====== PROVIDED RECORDS

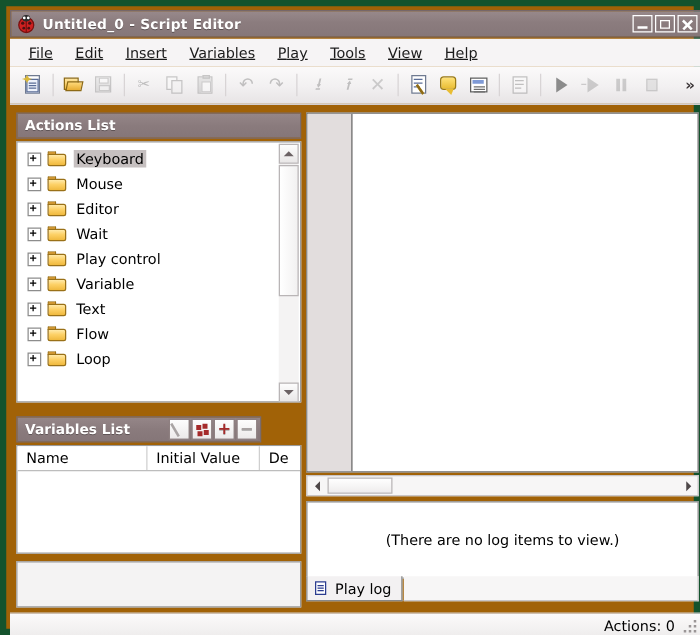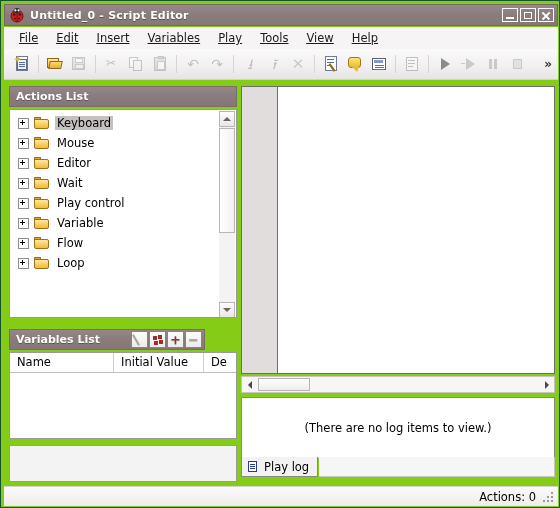--- a/index.html
+++ b/index.html
@@ -11,22 +11,22 @@
     font-family: "DejaVu Sans", "Liberation Sans", sans-serif;
     font-size: 11px;
     overflow: hidden;
   }
 
   
   #window {
     position: absolute; left: 0; top: 0;
     width: 560px; height: 508px;
     box-sizing: border-box;
-    background: #84cc16;
-    border: 1px solid #14532d;
+    background: #a16207;
+    border: 5px solid #14532d;
   }
   .frame-inner {
     position: absolute; left: 3px; top: 3px;
     width: 554px; height: 502px;
     box-sizing: border-box;
   }
 
   
   #titlebar {
     position: absolute; left: 0; top: 0;
@@ -578,20 +578,28 @@
                   <i class="f-body"></i>
                 </span>
               <span class="tree-label">Variable</span>
             </div>
             <div class="tree-row">
               <i class="expander"></i>
               <span class="folder">
                   <i class="f-tab"></i>
                   <i class="f-body"></i>
                 </span>
+              <span class="tree-label">Text</span>
+            </div>
+            <div class="tree-row">
+              <i class="expander"></i>
+              <span class="folder">
+                  <i class="f-tab"></i>
+                  <i class="f-body"></i>
+                </span>
               <span class="tree-label">Flow</span>
             </div>
             <div class="tree-row">
               <i class="expander"></i>
               <span class="folder">
                   <i class="f-tab"></i>
                   <i class="f-body"></i>
                 </span>
               <span class="tree-label">Loop</span>
             </div>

============

WORK ITEM - Count each line of the listing above that holds the string "solid", and state that count without anything added.

ANSWER SECTION - 2